Trump: More Myths About Guns
Trump: More Myths About Guns

And, of course, the GOP front runner had to make the unthinkable tragedy of students and their teacher murdered in a writing class all about him. “I have a license to carry in New York. Can you believe that? Somebody attacks me, they’re gonna be shocked,” Trump blustered in front of a cheering crowd at a campaign rally in Tennessee.

The Republican clown then completed the trifecta of gun mythology, which includes the old canard that even more guns are the answer to mass shootings and that we should all be armed to make the country safer, when he dismissed the epidemic of mass gun murder in the United States as (and he should know) a mental health issue.

But it is about the guns…

“It’s not the guns,” Trump said. “It’s the people, these sick people.” But in fact, as everyone really knows but few willingly admit, it is about the guns, particularly when there are essentially as many guns in the society as there are men, women and children in the country, vastly more guns by population than any other country on the planet.

It’s also not about the myth of mental illness, although that certainly plays a part. Dr. Paul Applebaum, a Columbia University psychiatrist who specializes in attacks like the recent one in Oregon, told New York Magazine last week that it is a fool’s errand to attempt to deal with mass murder by attempting to predict who is capable of mass murder.

“When I heard the news of the Oregon shootings, I thought, I’m done talking to reporters about the causes of violence.” Applebaum told the magazine. Rather, he said, he had developed a one-size-fits-all statement for the media that concluded, “If you tell me that there’s nothing we can do about guns, I’d say then we’re done. We’ve conceded that we are willing to tolerate periodic slaughters of the innocent. There’s nothing more to say.’”

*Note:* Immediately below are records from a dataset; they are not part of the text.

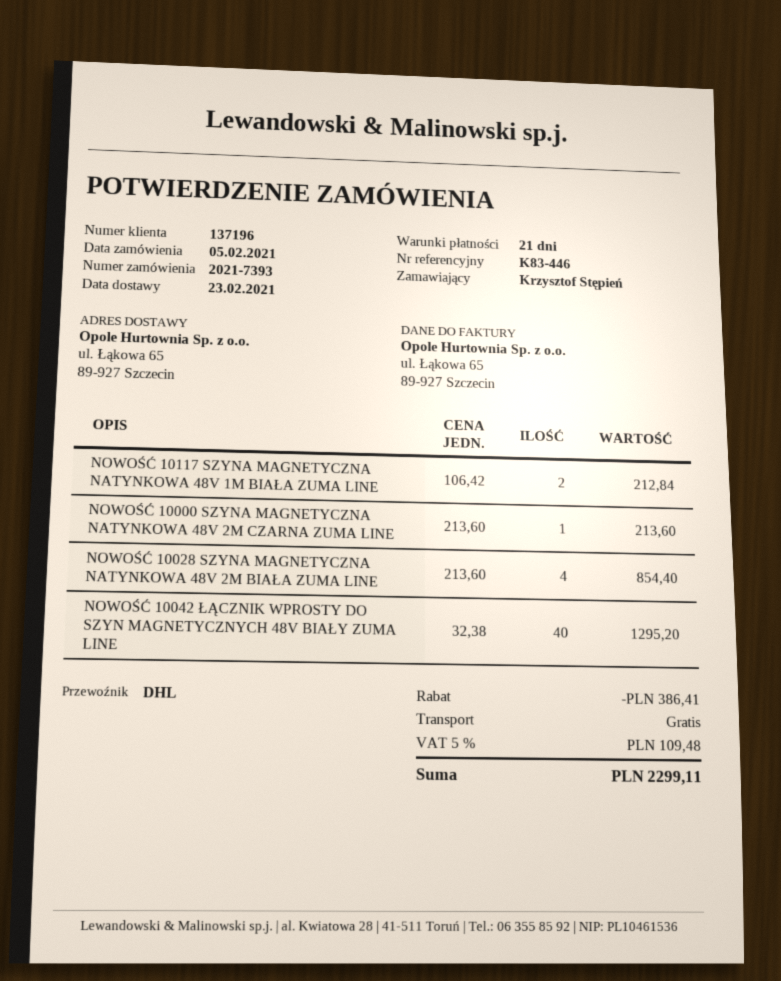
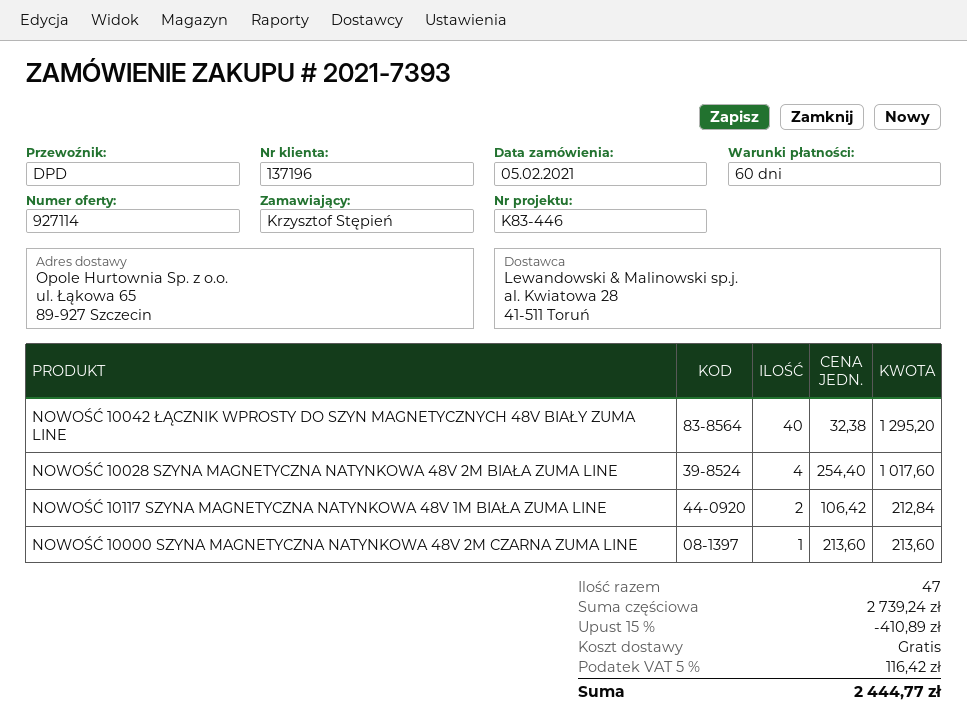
payment terms: 21 days -> 60 days
shipping method: DHL -> DPD
NOWOŚĆ 10028 SZYNA MAGNETYCZNA NATYNKOWA 48V 2M BIAŁA ZUMA LINE: 4 x 213.60 = 854.40 -> 4 x 254.40 = 1017.60
discount: 386.41 -> 410.89
tax: 5% = 109.48 -> 5% = 116.42
total: 2299.11 -> 2444.77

Over the next couple of days the horror that unfolded last Thursday at Umpqua Community College will quickly fade away as it always does after the most recent gun outrage in America, while the short national attention span will move on to something else. President Obama is certainly correct when he says mass gun murder has become so routine in America that we have trouble maintaining for more than about two news cycles the outrage that might move us to action. We aren’t just lacking in urgency about gun mayhem we just don’t care.

Police search students at Umpqua Community College last week
Police search students at Umpqua Community College in Roseburg, Oregon last week

The families in Roseburg will be left to attempt to cope with their grief and loss. But we should all grapple with the haunting words in one family’s statement that the loss of their 18-year old child has left their lives “shattered beyond repair.”

Meanwhile, the political class carries on with nary a skipped beat, repeating the old, tired and lame myths about guns. The Oregon victims deserve better – much better – than the perpetuation of myth making about guns from Trump and all the other apologists for mass murder who refuse to face facts about the society’s perverse embrace of the culture of the gun.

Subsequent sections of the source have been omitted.